Practicing Basic Techniques

I recommend devoting the first 15 minutes of a day's practice session to slow practice of the basic techniques described in this tutorial. Use the example's I've provided, or create your own, but use each to practice a specific aspect of your execution that you feel needs work or reinforcement. Be aware that your understanding of what you are doing will change over time, and you'll need to adjust appropriately. After the more complex drills of the previous day's session, insights often come working on the simpler drills in the next session.

Be relaxed, but also poised and alert. Muscles work best when they are relaxed, but not floppy. Learning to use your body well takes time. Learn to listen to your body.

Practicing Pieces

It's good to get a piece in your ear before you start practicing it. When recordings are available, listen to them until you can easily hum the tune. Make yourself a mix tape or play list (or whatever you kids are calling it these days) of tunes you're working on and play it in the car or around the house until your partner threatens to leave you. (Added bonus: More practice time!)

In Bulgarian music, there is great flexibility in the number of times to repeat each melody. Take advantage of this during practice by repeating melodies more than you would during performance. For each melody, start by going through the whole melody to work out fingering. Once fingering is established, work on fragments of the melody to improve the fluidity and polish of each ornament. Taking it one bar at a time is often about right, but dense passages may do better with even smaller fragments. Once each fragment works on it's own, string two of them together and practice that. Eventually, build up the entire melody from the fragments, and the entire piece from the melodies.

Practice Tempos

"Take it slow!" is perhaps even more common advice to musicians than "relax!", but one must be careful how to interpret this advice in Bulgarian music. There are really three possible "slow" tempos involved here.
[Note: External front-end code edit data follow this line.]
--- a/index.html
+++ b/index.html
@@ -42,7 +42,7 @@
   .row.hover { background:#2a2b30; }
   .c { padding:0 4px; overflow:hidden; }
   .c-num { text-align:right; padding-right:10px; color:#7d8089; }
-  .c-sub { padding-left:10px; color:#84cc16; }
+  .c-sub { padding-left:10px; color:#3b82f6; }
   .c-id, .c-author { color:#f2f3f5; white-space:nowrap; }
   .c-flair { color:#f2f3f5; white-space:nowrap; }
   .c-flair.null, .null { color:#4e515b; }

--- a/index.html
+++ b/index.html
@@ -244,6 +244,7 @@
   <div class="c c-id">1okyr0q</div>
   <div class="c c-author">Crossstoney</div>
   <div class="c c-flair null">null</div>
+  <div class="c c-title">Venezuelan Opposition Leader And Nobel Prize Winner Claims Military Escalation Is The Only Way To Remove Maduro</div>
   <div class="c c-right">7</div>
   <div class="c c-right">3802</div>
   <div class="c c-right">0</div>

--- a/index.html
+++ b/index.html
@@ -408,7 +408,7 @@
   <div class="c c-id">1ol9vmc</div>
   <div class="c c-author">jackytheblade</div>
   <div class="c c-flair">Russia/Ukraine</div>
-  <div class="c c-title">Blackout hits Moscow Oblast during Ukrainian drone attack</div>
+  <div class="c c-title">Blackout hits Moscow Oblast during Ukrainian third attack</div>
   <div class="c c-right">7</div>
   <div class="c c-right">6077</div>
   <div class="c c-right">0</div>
Ornament Slow: The slowest possible tempos is used working out the basic mechanics of a prall, trill or other ornament. Such practice starts with reheasing the necessary actions out of tempo, thinking about each one before doing it, and then gradually moving them into tempo in the context of a short motif such as the prall-triplet. This tempo is too slow to use when practicing complete melodies, and using it there will result in much frustration.
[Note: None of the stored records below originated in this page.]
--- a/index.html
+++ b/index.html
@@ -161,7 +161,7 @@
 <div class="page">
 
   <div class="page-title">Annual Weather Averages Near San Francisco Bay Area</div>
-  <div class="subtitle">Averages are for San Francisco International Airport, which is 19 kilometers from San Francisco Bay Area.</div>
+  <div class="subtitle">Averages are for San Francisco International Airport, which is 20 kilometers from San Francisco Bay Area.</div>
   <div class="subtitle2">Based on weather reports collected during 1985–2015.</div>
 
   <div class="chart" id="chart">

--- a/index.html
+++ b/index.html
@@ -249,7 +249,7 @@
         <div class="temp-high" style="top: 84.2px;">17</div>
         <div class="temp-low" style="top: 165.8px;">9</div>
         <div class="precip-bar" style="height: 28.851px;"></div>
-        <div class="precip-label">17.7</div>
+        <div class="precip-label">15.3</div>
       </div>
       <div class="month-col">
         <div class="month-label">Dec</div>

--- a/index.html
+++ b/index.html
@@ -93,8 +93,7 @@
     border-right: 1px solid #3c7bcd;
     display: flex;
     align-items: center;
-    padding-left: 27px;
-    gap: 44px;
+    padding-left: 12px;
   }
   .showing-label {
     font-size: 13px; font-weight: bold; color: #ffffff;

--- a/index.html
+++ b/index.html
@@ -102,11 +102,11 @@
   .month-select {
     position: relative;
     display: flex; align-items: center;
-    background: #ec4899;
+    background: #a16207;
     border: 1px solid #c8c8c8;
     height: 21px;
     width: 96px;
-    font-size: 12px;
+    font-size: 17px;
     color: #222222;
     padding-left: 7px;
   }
Smooth Melody slow: In practicing basic melodies, start smoothly and slowly, but not so slowly that the motion of the melody is obscured. This tempo is somewhat faster than "Ornament Slow" above. At this tempo you seek to shape the melody and polish the ornaments. If you find yourself wondering about the exact mechanics of the ornament, switch back to "Ornament Slow".

Sharp Melody slow: As mentioned in the "Adjustments for Fast Tempos" lesson, fast tempos require a slight adjustment in the timing and mechanics of pralls and trills. These motions require a bouncing of the hand that simply doesn't work at slow tempos. Finding the ideal tempo to practice these motions is, for me, an unsolved problem, but it's probably somewhat faster than the other "slow" tempos described above. Note that even if you want to use sharp pralls in performance, practice pralls smoothly sometimes to develop fluidity.

Vary Tempos

Whichever of the three slow tempos you're using, it's a good idea to vary your practice tempos back and forth between slightly faster and slightly slower. Gradually moving faster happens to most of us without thinking. Moving things slower takes concerted mental effort, however such practice will improve your control immensely.